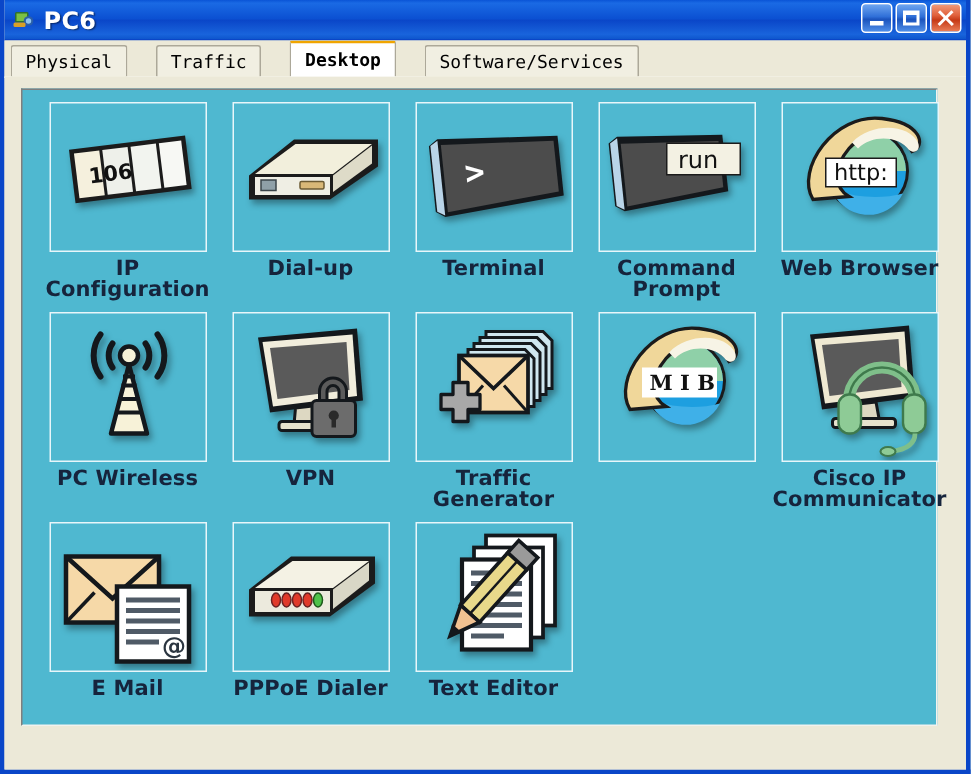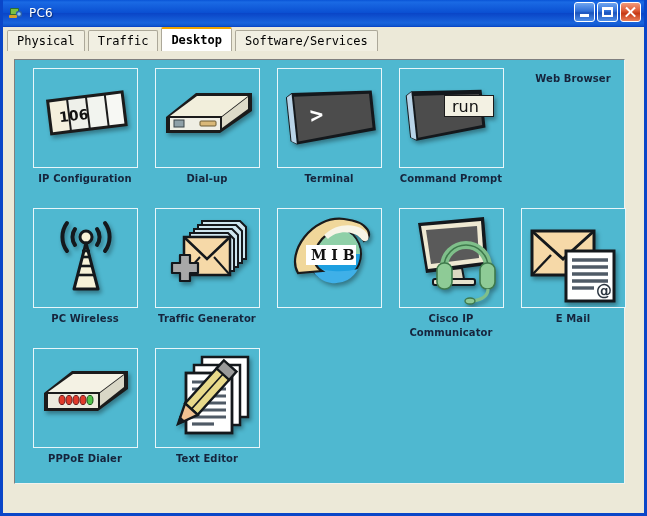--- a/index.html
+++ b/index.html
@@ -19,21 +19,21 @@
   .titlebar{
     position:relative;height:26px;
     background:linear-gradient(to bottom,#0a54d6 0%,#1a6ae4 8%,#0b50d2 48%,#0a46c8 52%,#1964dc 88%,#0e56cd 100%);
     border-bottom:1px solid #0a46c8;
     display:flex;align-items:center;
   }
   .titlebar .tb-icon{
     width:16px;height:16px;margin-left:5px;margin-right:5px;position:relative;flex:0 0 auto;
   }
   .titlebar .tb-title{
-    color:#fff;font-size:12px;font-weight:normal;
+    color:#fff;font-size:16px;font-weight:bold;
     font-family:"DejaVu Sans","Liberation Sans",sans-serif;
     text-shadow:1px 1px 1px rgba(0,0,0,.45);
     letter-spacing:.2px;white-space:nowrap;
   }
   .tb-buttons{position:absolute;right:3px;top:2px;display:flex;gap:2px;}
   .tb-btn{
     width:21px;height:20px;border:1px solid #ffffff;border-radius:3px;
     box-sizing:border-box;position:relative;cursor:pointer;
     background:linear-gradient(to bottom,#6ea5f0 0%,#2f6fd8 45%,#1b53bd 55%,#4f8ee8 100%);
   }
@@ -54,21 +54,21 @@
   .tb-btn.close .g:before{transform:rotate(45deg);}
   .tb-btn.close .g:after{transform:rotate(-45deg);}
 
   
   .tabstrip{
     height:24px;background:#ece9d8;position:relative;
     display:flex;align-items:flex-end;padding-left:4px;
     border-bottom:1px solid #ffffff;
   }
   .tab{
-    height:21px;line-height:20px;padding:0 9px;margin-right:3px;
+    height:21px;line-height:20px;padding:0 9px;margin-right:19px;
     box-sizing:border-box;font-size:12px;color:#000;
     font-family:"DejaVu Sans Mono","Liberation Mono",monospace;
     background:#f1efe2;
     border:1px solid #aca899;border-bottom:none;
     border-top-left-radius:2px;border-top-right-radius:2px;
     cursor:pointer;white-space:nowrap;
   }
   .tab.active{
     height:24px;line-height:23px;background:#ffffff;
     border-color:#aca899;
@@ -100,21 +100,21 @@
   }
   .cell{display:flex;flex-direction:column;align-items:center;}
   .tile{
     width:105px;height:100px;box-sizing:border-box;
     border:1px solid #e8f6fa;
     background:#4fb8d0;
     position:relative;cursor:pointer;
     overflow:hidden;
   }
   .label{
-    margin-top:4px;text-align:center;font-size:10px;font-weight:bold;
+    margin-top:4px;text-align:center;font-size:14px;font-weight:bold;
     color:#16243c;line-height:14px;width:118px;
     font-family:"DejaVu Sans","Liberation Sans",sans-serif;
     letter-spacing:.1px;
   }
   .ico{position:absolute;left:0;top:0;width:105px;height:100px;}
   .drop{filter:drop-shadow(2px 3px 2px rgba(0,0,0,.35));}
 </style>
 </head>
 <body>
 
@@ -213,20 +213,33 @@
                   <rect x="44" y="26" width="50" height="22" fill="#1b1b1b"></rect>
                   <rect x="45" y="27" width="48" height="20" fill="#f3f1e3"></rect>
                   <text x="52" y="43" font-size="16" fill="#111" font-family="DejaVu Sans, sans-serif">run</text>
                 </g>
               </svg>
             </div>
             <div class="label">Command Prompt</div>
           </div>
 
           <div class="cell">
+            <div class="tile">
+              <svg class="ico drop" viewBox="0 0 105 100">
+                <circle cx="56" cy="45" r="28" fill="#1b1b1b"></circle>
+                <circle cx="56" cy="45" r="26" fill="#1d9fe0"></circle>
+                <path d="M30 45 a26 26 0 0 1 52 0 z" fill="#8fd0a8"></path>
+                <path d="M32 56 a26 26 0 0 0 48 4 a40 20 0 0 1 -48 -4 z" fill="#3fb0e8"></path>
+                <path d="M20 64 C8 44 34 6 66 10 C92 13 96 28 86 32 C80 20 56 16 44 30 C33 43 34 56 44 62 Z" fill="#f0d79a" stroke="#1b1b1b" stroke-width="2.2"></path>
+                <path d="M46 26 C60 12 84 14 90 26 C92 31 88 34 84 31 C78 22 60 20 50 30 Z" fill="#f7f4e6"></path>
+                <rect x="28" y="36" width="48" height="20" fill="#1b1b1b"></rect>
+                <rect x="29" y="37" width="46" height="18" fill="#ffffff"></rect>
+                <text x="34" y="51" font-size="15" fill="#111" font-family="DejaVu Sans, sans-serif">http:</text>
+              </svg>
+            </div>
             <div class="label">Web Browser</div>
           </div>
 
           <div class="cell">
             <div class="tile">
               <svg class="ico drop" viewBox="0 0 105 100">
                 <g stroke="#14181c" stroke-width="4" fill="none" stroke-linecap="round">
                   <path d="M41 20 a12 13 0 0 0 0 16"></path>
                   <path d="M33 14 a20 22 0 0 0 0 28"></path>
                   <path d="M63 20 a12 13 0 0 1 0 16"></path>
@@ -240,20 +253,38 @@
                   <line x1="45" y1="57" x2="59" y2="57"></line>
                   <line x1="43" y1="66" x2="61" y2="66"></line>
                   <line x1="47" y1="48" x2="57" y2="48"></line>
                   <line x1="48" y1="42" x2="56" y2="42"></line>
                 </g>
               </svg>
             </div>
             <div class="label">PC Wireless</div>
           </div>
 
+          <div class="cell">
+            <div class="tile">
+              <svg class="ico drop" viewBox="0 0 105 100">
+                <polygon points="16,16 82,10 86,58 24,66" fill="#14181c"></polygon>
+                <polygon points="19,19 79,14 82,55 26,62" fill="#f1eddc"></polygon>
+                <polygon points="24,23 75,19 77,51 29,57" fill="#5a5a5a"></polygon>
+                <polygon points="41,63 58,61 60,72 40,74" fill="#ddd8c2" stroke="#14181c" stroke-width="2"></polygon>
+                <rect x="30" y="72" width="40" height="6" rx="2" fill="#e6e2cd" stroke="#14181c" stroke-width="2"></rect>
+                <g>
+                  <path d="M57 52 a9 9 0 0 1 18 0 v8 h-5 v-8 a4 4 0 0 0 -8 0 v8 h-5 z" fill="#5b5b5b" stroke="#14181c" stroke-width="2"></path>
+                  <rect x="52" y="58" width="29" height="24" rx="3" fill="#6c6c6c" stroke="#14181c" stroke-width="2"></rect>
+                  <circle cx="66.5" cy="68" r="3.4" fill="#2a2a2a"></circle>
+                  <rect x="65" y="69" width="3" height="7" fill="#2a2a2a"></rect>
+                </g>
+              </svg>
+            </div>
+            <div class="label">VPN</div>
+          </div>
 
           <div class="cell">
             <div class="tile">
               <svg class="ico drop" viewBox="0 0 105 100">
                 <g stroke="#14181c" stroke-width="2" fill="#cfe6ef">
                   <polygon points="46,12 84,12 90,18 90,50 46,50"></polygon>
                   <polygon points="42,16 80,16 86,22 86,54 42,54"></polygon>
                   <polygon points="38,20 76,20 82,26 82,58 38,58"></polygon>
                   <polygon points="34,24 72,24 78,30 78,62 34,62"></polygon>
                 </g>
************
**PROBLEM DETAILS:** If a line in the records contains the word "transform", copy it out.

**YOUR RESPONSE:**
   .tb-btn.close .g:before{transform:rotate(45deg);}
   .tb-btn.close .g:after{transform:rotate(-45deg);}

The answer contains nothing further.